──────── Data shown ────────
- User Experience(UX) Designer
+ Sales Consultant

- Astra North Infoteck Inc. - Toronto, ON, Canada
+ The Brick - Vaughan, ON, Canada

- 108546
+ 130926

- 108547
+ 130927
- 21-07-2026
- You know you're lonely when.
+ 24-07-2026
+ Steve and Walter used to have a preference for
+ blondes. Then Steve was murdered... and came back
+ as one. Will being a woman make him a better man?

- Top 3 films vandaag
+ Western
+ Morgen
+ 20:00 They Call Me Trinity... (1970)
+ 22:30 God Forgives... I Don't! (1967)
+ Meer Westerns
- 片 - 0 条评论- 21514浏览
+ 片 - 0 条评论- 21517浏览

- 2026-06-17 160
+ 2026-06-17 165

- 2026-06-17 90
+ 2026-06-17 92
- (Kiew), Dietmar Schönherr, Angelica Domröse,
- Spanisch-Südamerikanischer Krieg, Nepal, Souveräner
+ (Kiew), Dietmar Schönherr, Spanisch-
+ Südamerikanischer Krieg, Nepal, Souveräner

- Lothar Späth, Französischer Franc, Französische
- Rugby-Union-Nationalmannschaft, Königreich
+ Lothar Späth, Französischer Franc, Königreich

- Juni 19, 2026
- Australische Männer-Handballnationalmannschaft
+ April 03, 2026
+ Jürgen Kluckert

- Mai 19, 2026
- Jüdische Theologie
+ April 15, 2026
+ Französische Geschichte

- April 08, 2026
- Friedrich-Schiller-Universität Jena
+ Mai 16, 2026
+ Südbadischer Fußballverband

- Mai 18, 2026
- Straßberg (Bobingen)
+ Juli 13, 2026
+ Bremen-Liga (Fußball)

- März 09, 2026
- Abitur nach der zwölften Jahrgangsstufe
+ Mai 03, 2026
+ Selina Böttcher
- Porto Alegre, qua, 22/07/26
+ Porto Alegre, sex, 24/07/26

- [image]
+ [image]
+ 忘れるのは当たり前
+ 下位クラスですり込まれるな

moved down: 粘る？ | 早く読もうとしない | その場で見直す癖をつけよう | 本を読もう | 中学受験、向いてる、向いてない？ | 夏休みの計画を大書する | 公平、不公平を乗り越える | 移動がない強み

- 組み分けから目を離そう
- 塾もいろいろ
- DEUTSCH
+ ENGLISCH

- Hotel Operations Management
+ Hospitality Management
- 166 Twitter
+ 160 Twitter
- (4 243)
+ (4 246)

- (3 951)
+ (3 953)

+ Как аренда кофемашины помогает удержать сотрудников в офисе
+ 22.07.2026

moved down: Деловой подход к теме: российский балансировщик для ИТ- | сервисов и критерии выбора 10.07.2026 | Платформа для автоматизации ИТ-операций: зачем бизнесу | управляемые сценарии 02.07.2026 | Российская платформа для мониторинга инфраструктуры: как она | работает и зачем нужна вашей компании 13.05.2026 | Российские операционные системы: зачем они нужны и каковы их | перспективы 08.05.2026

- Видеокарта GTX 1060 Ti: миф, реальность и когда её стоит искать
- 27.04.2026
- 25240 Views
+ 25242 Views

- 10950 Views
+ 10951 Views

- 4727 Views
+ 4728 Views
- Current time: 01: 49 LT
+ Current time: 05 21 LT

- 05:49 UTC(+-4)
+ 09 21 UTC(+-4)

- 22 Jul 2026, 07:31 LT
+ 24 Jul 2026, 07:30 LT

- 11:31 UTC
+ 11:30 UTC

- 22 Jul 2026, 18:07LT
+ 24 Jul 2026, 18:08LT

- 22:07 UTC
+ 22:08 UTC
────────
**Work item**: The full set of data above must come back exactly as written.

**Answer for this exercise**:
- User Experience(UX) Designer
+ Sales Consultant

- Astra North Infoteck Inc. - Toronto, ON, Canada
+ The Brick - Vaughan, ON, Canada

- 108546
+ 130926

- 108547
+ 130927
- 21-07-2026
- You know you're lonely when.
+ 24-07-2026
+ Steve and Walter used to have a preference for
+ blondes. Then Steve was murdered... and came back
+ as one. Will being a woman make him a better man?

- Top 3 films vandaag
+ Western
+ Morgen
+ 20:00 They Call Me Trinity... (1970)
+ 22:30 God Forgives... I Don't! (1967)
+ Meer Westerns
- 片 - 0 条评论- 21514浏览
+ 片 - 0 条评论- 21517浏览

- 2026-06-17 160
+ 2026-06-17 165

- 2026-06-17 90
+ 2026-06-17 92
- (Kiew), Dietmar Schönherr, Angelica Domröse,
- Spanisch-Südamerikanischer Krieg, Nepal, Souveräner
+ (Kiew), Dietmar Schönherr, Spanisch-
+ Südamerikanischer Krieg, Nepal, Souveräner

- Lothar Späth, Französischer Franc, Französische
- Rugby-Union-Nationalmannschaft, Königreich
+ Lothar Späth, Französischer Franc, Königreich

- Juni 19, 2026
- Australische Männer-Handballnationalmannschaft
+ April 03, 2026
+ Jürgen Kluckert

- Mai 19, 2026
- Jüdische Theologie
+ April 15, 2026
+ Französische Geschichte

- April 08, 2026
- Friedrich-Schiller-Universität Jena
+ Mai 16, 2026
+ Südbadischer Fußballverband

- Mai 18, 2026
- Straßberg (Bobingen)
+ Juli 13, 2026
+ Bremen-Liga (Fußball)

- März 09, 2026
- Abitur nach der zwölften Jahrgangsstufe
+ Mai 03, 2026
+ Selina Böttcher
- Porto Alegre, qua, 22/07/26
+ Porto Alegre, sex, 24/07/26

- [image]
+ [image]
+ 忘れるのは当たり前
+ 下位クラスですり込まれるな

moved down: 粘る？ | 早く読もうとしない | その場で見直す癖をつけよう | 本を読もう | 中学受験、向いてる、向いてない？ | 夏休みの計画を大書する | 公平、不公平を乗り越える | 移動がない強み

- 組み分けから目を離そう
- 塾もいろいろ
- DEUTSCH
+ ENGLISCH

- Hotel Operations Management
+ Hospitality Management
- 166 Twitter
+ 160 Twitter
- (4 243)
+ (4 246)

- (3 951)
+ (3 953)

+ Как аренда кофемашины помогает удержать сотрудников в офисе
+ 22.07.2026

moved down: Деловой подход к теме: российский балансировщик для ИТ- | сервисов и критерии выбора 10.07.2026 | Платформа для автоматизации ИТ-операций: зачем бизнесу | управляемые сценарии 02.07.2026 | Российская платформа для мониторинга инфраструктуры: как она | работает и зачем нужна вашей компании 13.05.2026 | Российские операционные системы: зачем они нужны и каковы их | перспективы 08.05.2026

- Видеокарта GTX 1060 Ti: миф, реальность и когда её стоит искать
- 27.04.2026
- 25240 Views
+ 25242 Views

- 10950 Views
+ 10951 Views

- 4727 Views
+ 4728 Views
- Current time: 01: 49 LT
+ Current time: 05 21 LT

- 05:49 UTC(+-4)
+ 09 21 UTC(+-4)

- 22 Jul 2026, 07:31 LT
+ 24 Jul 2026, 07:30 LT

- 11:31 UTC
+ 11:30 UTC

- 22 Jul 2026, 18:07LT
+ 24 Jul 2026, 18:08LT

- 22:07 UTC
+ 22:08 UTC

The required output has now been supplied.